### WORK INSTRUCTION
Beginning with the first entry, restate the data word for word and leave out the images.

-- DATA follows --

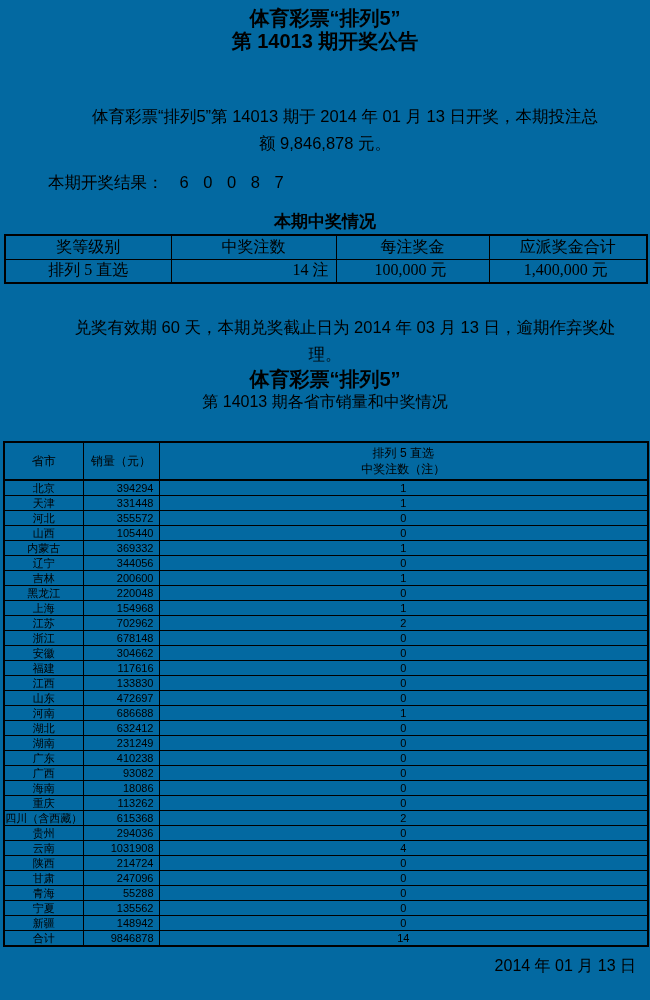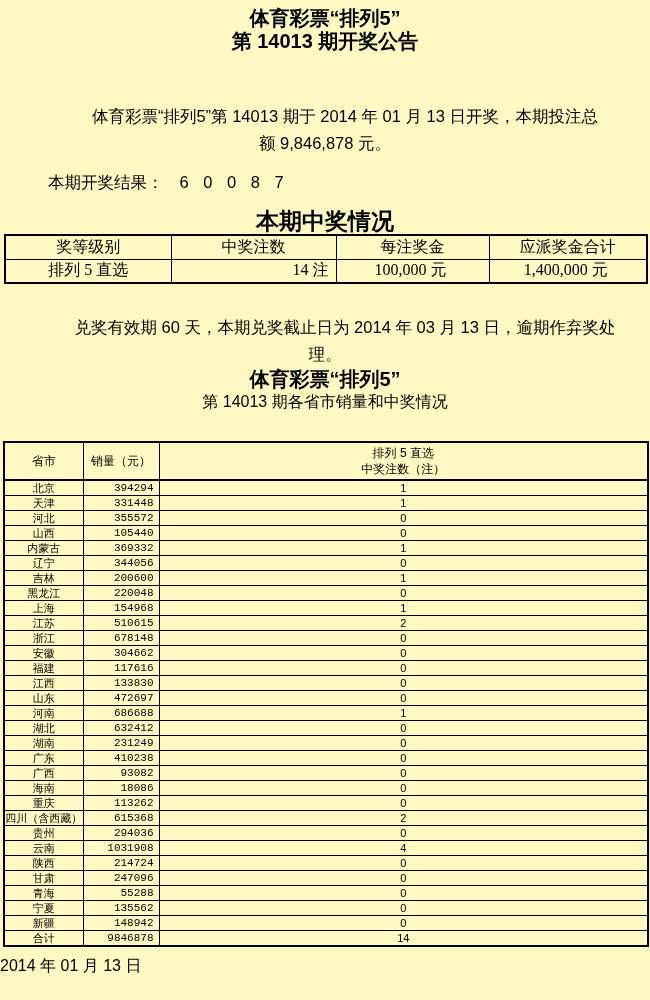--- a/index.html
+++ b/index.html
@@ -1,21 +1,21 @@
 <!DOCTYPE html>
 <html><head>
 <meta charset="utf-8">
 <style>
   * { box-sizing: border-box; }
   html, body { margin: 0; padding: 0; background: #ffffff; }
   .page {
     position: relative;
     width: 650px;
     height: 1000px;
-    background: #fef9c3;
+    background: #0369a1;
     color: #000000;
     font-family: "Liberation Sans", "DejaVu Sans", sans-serif;
     overflow: hidden;
   }
 
   
   .h-main {
     text-align: center;
     font-weight: bold;
     font-size: 20px;
@@ -50,21 +50,21 @@
     word-spacing: 2px;
     margin-top: 20px;
   }
 
   
   .tbl1-title {
     margin-top: 15px;
     text-align: center;
     font-family: "Liberation Serif", "DejaVu Serif", serif;
     font-weight: bold;
-    font-size: 23px;
+    font-size: 17px;
     line-height: 21px;
   }
   table { border-collapse: collapse; table-layout: fixed; }
   .prize-table {
     width: 642px;
     margin: 2px 0 0 4px;
     border: 2px solid #000;
     font-family: "Liberation Serif", "DejaVu Serif", serif;
     font-size: 16px;
   }
@@ -104,25 +104,26 @@
   }
   .province-table td {
     border: 1px solid #000;
     padding: 0;
     height: 14px;
     line-height: 14px;
     text-align: center;
     overflow: hidden;
     white-space: nowrap;
   }
-  .province-table td[data-name="sales-cell"] { text-align: right; padding-right: 5px; font-family: Liberation Mono, monospace; }
+  .province-table td[data-name="sales-cell"] { text-align: right; padding-right: 5px; }
 
   
   .footer-date {
     margin: 9px 14px 0 0;
+    text-align: right;
     font-size: 16px;
     line-height: 20px;
   }
 </style>
 </head>
 <body>
 
 <div class="page" data-name="lottery-announcement-page">
 
   <div class="h-main first" data-name="doc-title-line1">体育彩票“排列5”</div>
@@ -229,21 +230,21 @@
           <td data-name="sales-cell">220048</td>
           <td data-name="wins-cell">0</td>
         </tr>
         <tr data-name="province-row">
           <td data-name="province-cell">上海</td>
           <td data-name="sales-cell">154968</td>
           <td data-name="wins-cell">1</td>
         </tr>
         <tr data-name="province-row">
           <td data-name="province-cell">江苏</td>
-          <td data-name="sales-cell">510615</td>
+          <td data-name="sales-cell">702962</td>
           <td data-name="wins-cell">2</td>
         </tr>
         <tr data-name="province-row">
           <td data-name="province-cell">浙江</td>
           <td data-name="sales-cell">678148</td>
           <td data-name="wins-cell">0</td>
         </tr>
         <tr data-name="province-row">
           <td data-name="province-cell">安徽</td>
           <td data-name="sales-cell">304662</td>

-- DATA concluded --

### WORKED SOLUTION
--- a/index.html
+++ b/index.html
@@ -1,21 +1,21 @@
 <!DOCTYPE html>
 <html><head>
 <meta charset="utf-8">
 <style>
   * { box-sizing: border-box; }
   html, body { margin: 0; padding: 0; background: #ffffff; }
   .page {
     position: relative;
     width: 650px;
     height: 1000px;
-    background: #fef9c3;
+    background: #0369a1;
     color: #000000;
     font-family: "Liberation Sans", "DejaVu Sans", sans-serif;
     overflow: hidden;
   }
 
   
   .h-main {
     text-align: center;
     font-weight: bold;
     font-size: 20px;
@@ -50,21 +50,21 @@
     word-spacing: 2px;
     margin-top: 20px;
   }
 
   
   .tbl1-title {
     margin-top: 15px;
     text-align: center;
     font-family: "Liberation Serif", "DejaVu Serif", serif;
     font-weight: bold;
-    font-size: 23px;
+    font-size: 17px;
     line-height: 21px;
   }
   table { border-collapse: collapse; table-layout: fixed; }
   .prize-table {
     width: 642px;
     margin: 2px 0 0 4px;
     border: 2px solid #000;
     font-family: "Liberation Serif", "DejaVu Serif", serif;
     font-size: 16px;
   }
@@ -104,25 +104,26 @@
   }
   .province-table td {
     border: 1px solid #000;
     padding: 0;
     height: 14px;
     line-height: 14px;
     text-align: center;
     overflow: hidden;
     white-space: nowrap;
   }
-  .province-table td[data-name="sales-cell"] { text-align: right; padding-right: 5px; font-family: Liberation Mono, monospace; }
+  .province-table td[data-name="sales-cell"] { text-align: right; padding-right: 5px; }
 
   
   .footer-date {
     margin: 9px 14px 0 0;
+    text-align: right;
     font-size: 16px;
     line-height: 20px;
   }
 </style>
 </head>
 <body>
 
 <div class="page" data-name="lottery-announcement-page">
 
   <div class="h-main first" data-name="doc-title-line1">体育彩票“排列5”</div>
@@ -229,21 +230,21 @@
           <td data-name="sales-cell">220048</td>
           <td data-name="wins-cell">0</td>
         </tr>
         <tr data-name="province-row">
           <td data-name="province-cell">上海</td>
           <td data-name="sales-cell">154968</td>
           <td data-name="wins-cell">1</td>
         </tr>
         <tr data-name="province-row">
           <td data-name="province-cell">江苏</td>
-          <td data-name="sales-cell">510615</td>
+          <td data-name="sales-cell">702962</td>
           <td data-name="wins-cell">2</td>
         </tr>
         <tr data-name="province-row">
           <td data-name="province-cell">浙江</td>
           <td data-name="sales-cell">678148</td>
           <td data-name="wins-cell">0</td>
         </tr>
         <tr data-name="province-row">
           <td data-name="province-cell">安徽</td>
           <td data-name="sales-cell">304662</td>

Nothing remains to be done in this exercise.